**EXERCISE BRIEF:** None of the pictures should appear; the lines from the line containing "Lauren Verstellbare Tail...: 5" through the last line of the listing must be repeated exactly.

**THE DATA:**
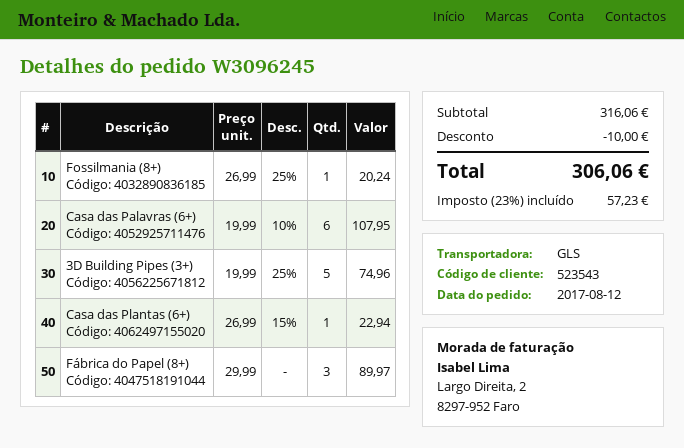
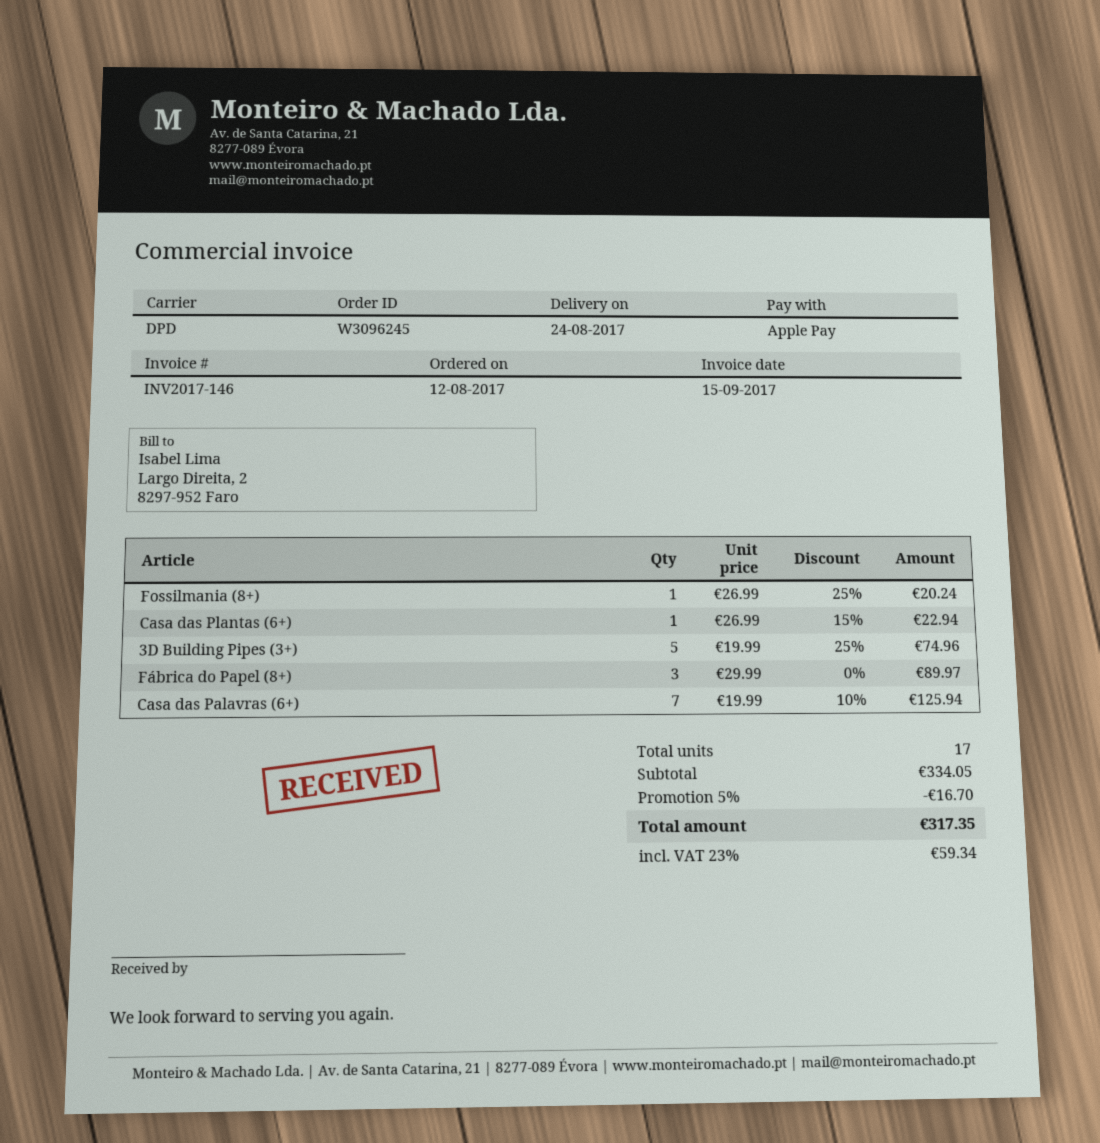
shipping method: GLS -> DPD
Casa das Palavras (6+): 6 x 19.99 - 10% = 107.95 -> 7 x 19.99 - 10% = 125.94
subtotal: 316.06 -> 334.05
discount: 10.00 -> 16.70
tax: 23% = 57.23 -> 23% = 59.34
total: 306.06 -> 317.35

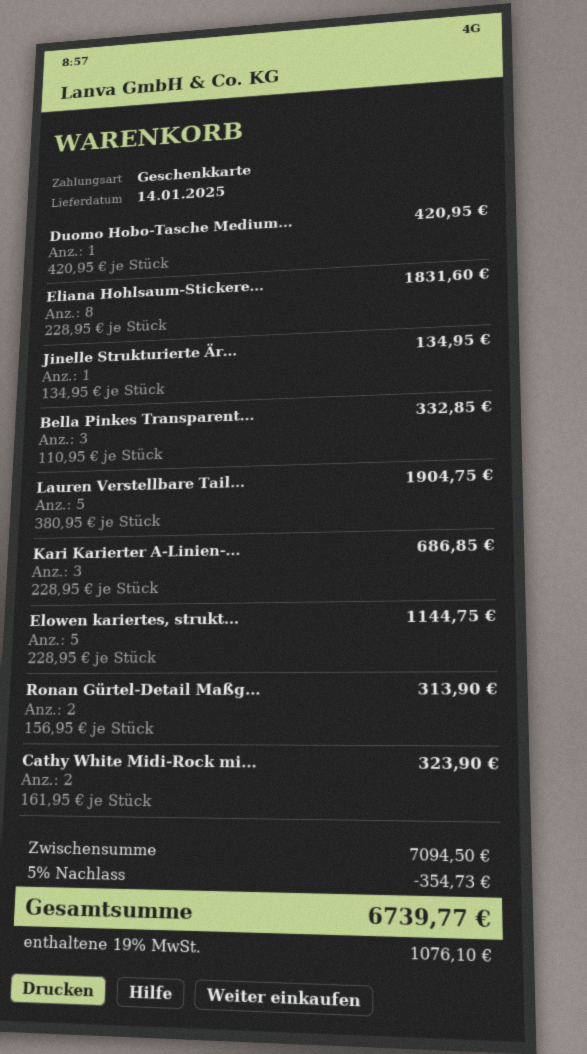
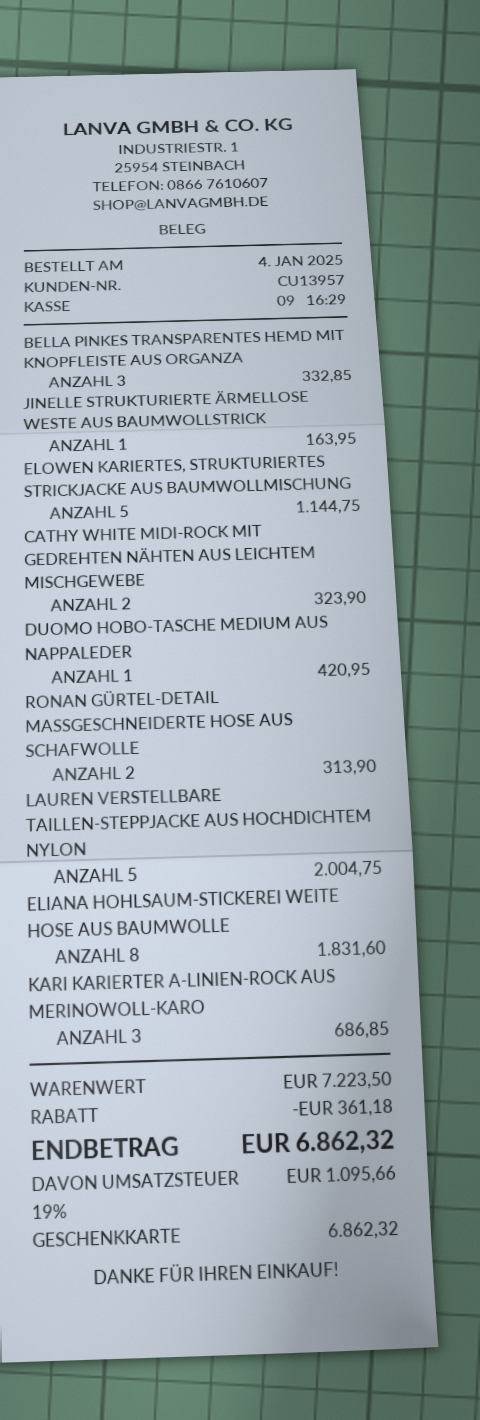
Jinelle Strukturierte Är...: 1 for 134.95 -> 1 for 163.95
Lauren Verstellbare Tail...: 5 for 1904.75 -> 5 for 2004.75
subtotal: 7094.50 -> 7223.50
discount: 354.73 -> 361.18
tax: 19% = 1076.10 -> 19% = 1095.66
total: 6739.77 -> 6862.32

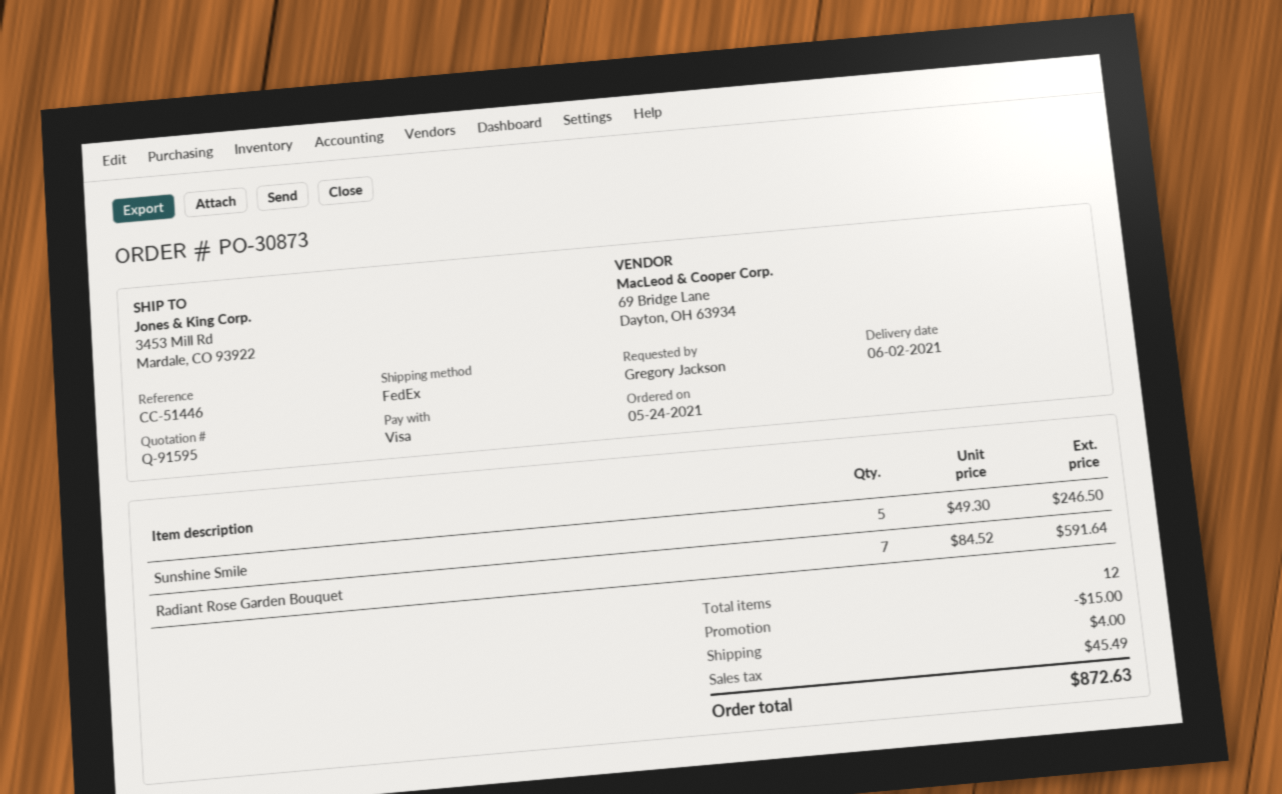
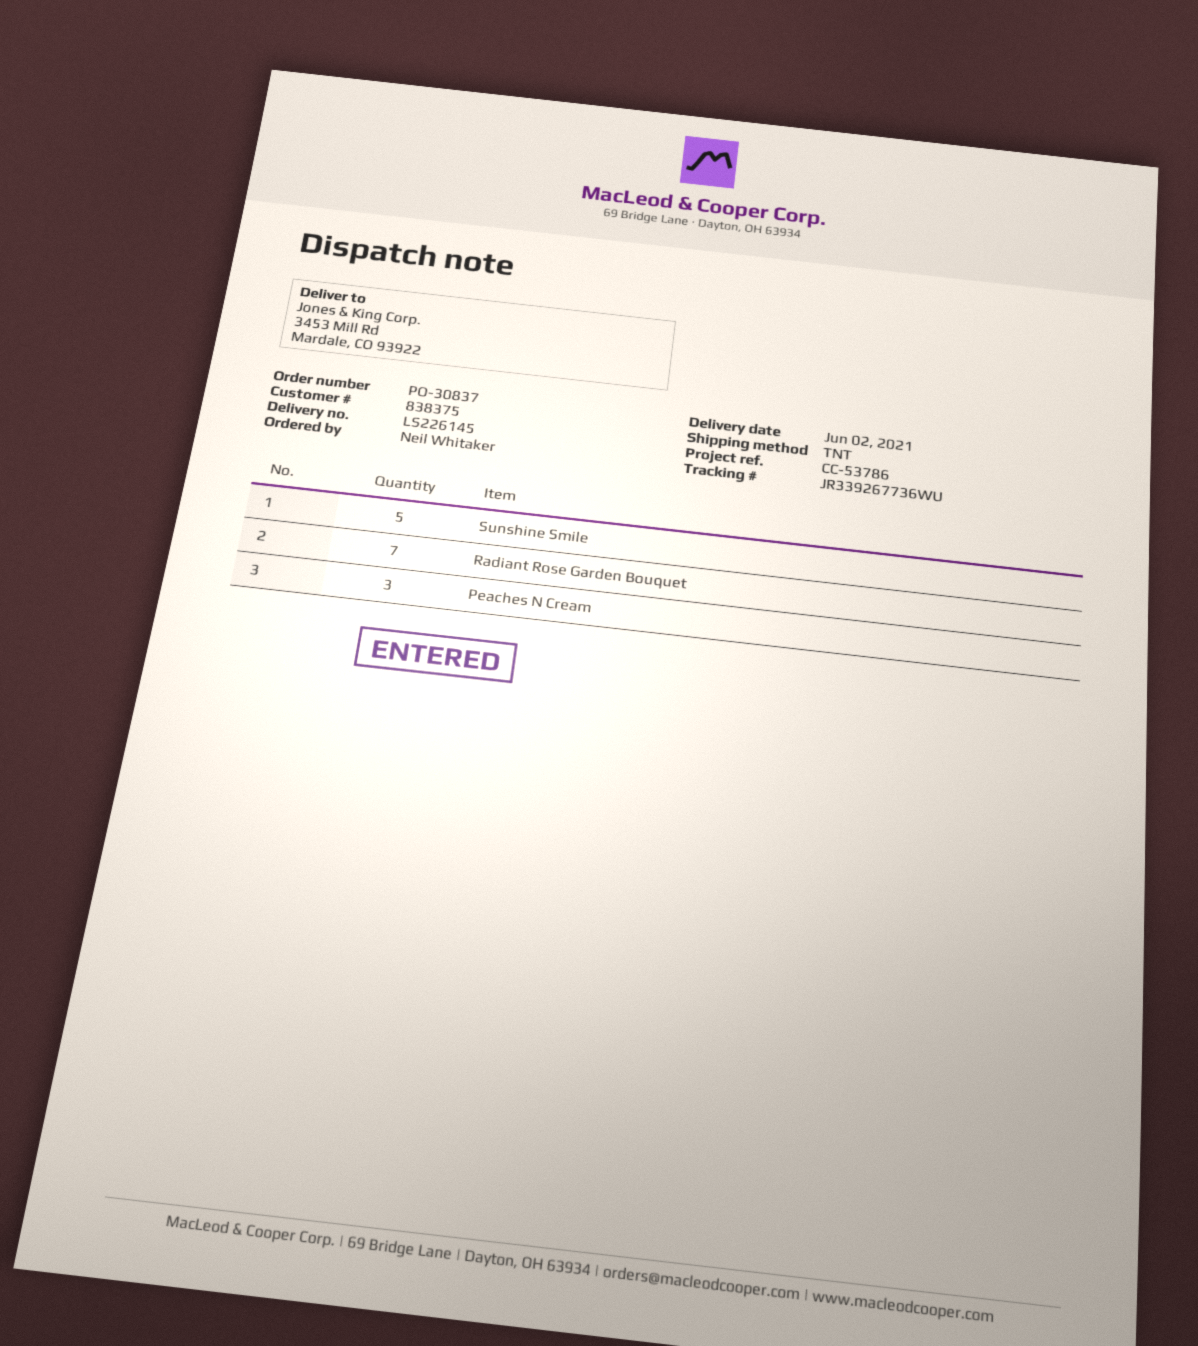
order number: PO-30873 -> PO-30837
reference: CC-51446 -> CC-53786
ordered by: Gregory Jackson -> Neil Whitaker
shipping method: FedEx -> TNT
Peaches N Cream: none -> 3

**ANSWER BELOW:**
Lauren Verstellbare Tail...: 5 for 1904.75 -> 5 for 2004.75
subtotal: 7094.50 -> 7223.50
discount: 354.73 -> 361.18
tax: 19% = 1076.10 -> 19% = 1095.66
total: 6739.77 -> 6862.32

order number: PO-30873 -> PO-30837
reference: CC-51446 -> CC-53786
ordered by: Gregory Jackson -> Neil Whitaker
shipping method: FedEx -> TNT
Peaches N Cream: none -> 3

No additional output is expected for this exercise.